Task to complete
Without reproducing any picture, copy the records word for word.
### Extracted entries
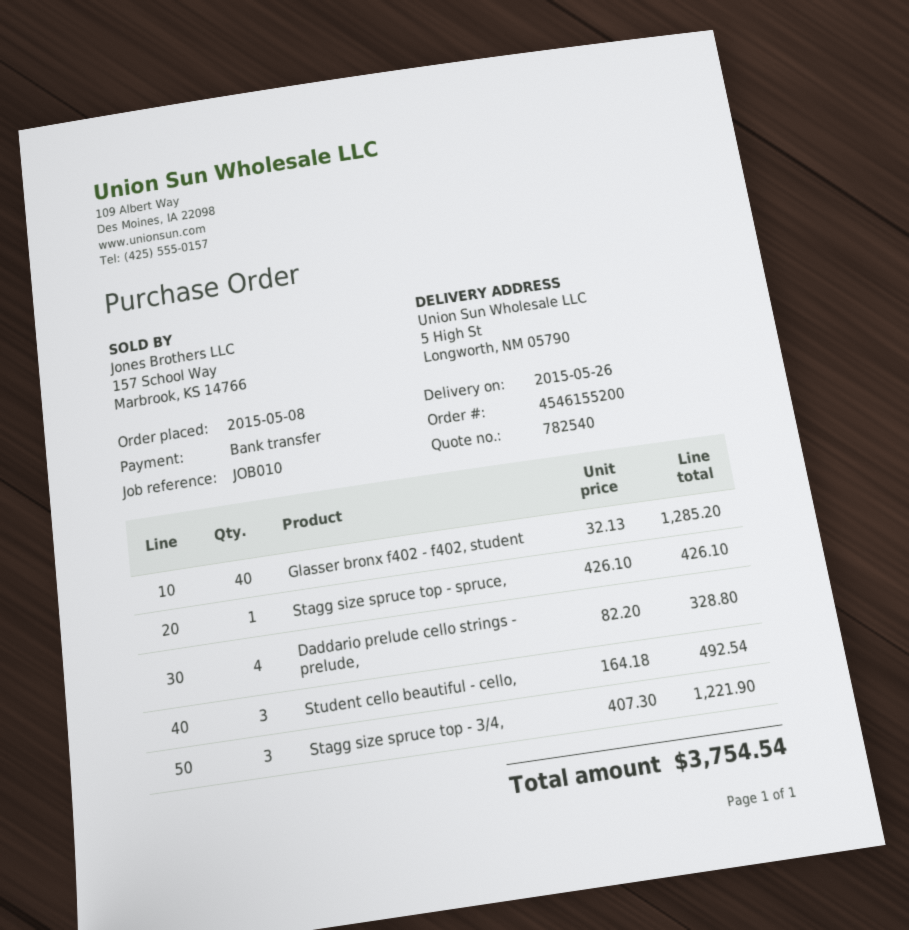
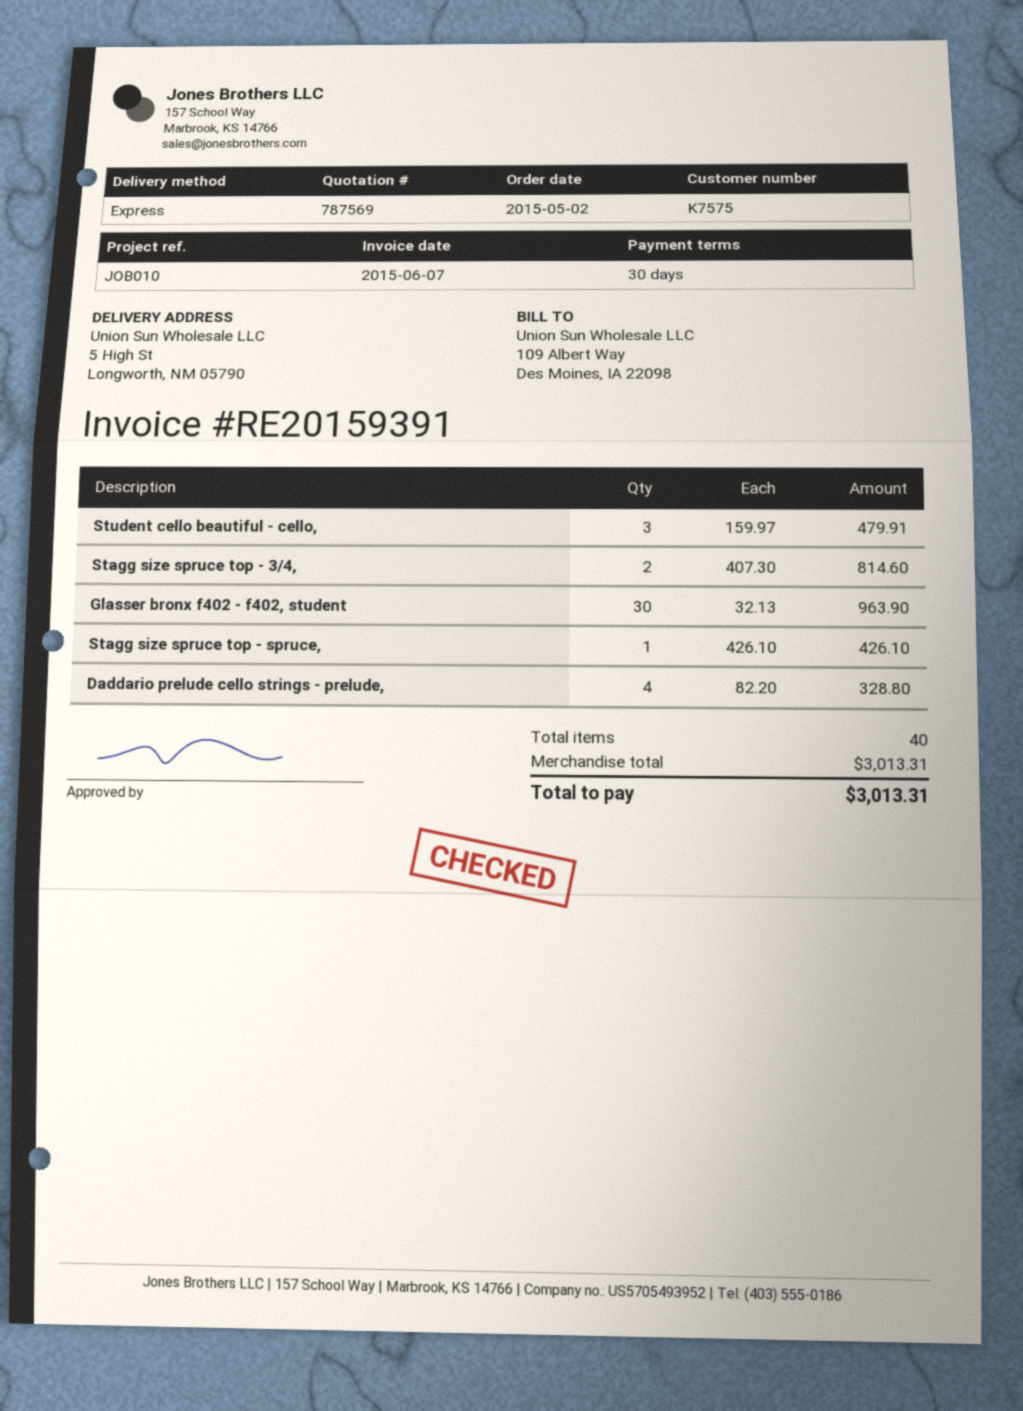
quote number: 782540 -> 787569
order date: 2015-05-08 -> 2015-05-02
Glasser bronx f402 - f402, student: 40 x 32.13 = 1285.20 -> 30 x 32.13 = 963.90
Student cello beautiful - cello,: 3 x 164.18 = 492.54 -> 3 x 159.97 = 479.91
Stagg size spruce top - 3/4,: 3 x 407.30 = 1221.90 -> 2 x 407.30 = 814.60
total: 3754.54 -> 3013.31

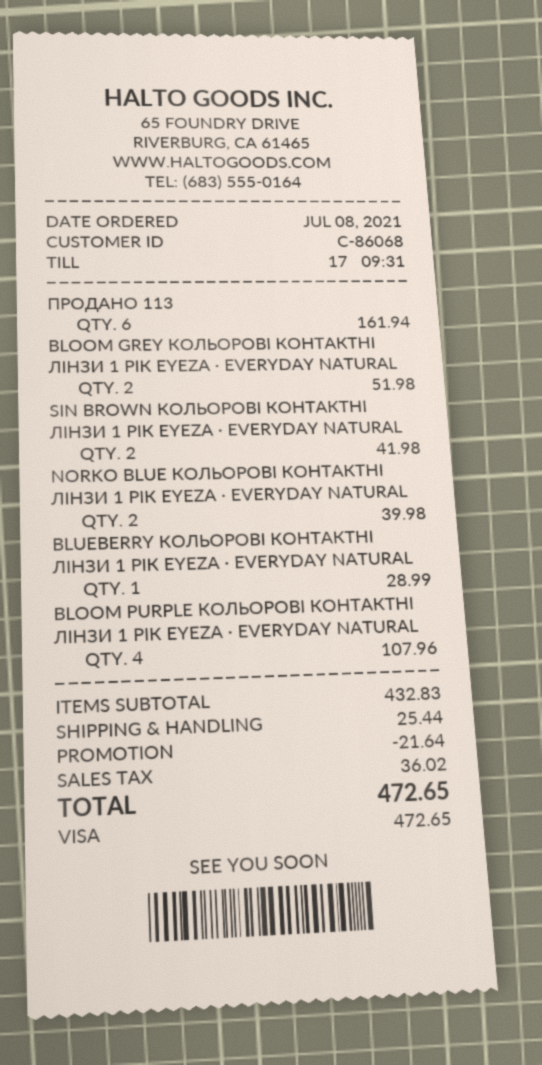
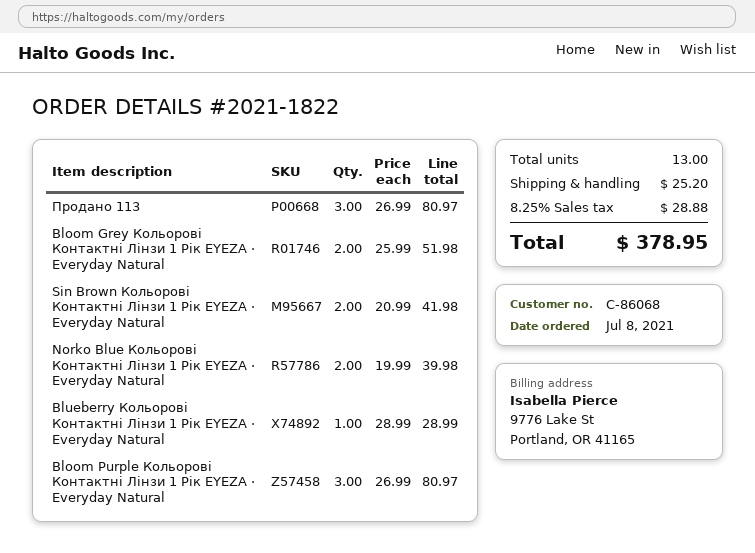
ПРОДАНО 113: 6 for 161.94 -> 3 for 80.97
BLOOM PURPLE КОЛЬОРОВІ КОНТАКТНІ ЛІНЗИ 1 РІК EYEZA · EVERYDAY NATURAL: 4 for 107.96 -> 3 for 80.97
discount: 21.64 -> none
shipping: 25.44 -> 25.20
tax: 36.02 -> 28.88
total: 472.65 -> 378.95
######
Final answer
quote number: 782540 -> 787569
order date: 2015-05-08 -> 2015-05-02
Glasser bronx f402 - f402, student: 40 x 32.13 = 1285.20 -> 30 x 32.13 = 963.90
Student cello beautiful - cello,: 3 x 164.18 = 492.54 -> 3 x 159.97 = 479.91
Stagg size spruce top - 3/4,: 3 x 407.30 = 1221.90 -> 2 x 407.30 = 814.60
total: 3754.54 -> 3013.31

ПРОДАНО 113: 6 for 161.94 -> 3 for 80.97
BLOOM PURPLE КОЛЬОРОВІ КОНТАКТНІ ЛІНЗИ 1 РІК EYEZA · EVERYDAY NATURAL: 4 for 107.96 -> 3 for 80.97
discount: 21.64 -> none
shipping: 25.44 -> 25.20
tax: 36.02 -> 28.88
total: 472.65 -> 378.95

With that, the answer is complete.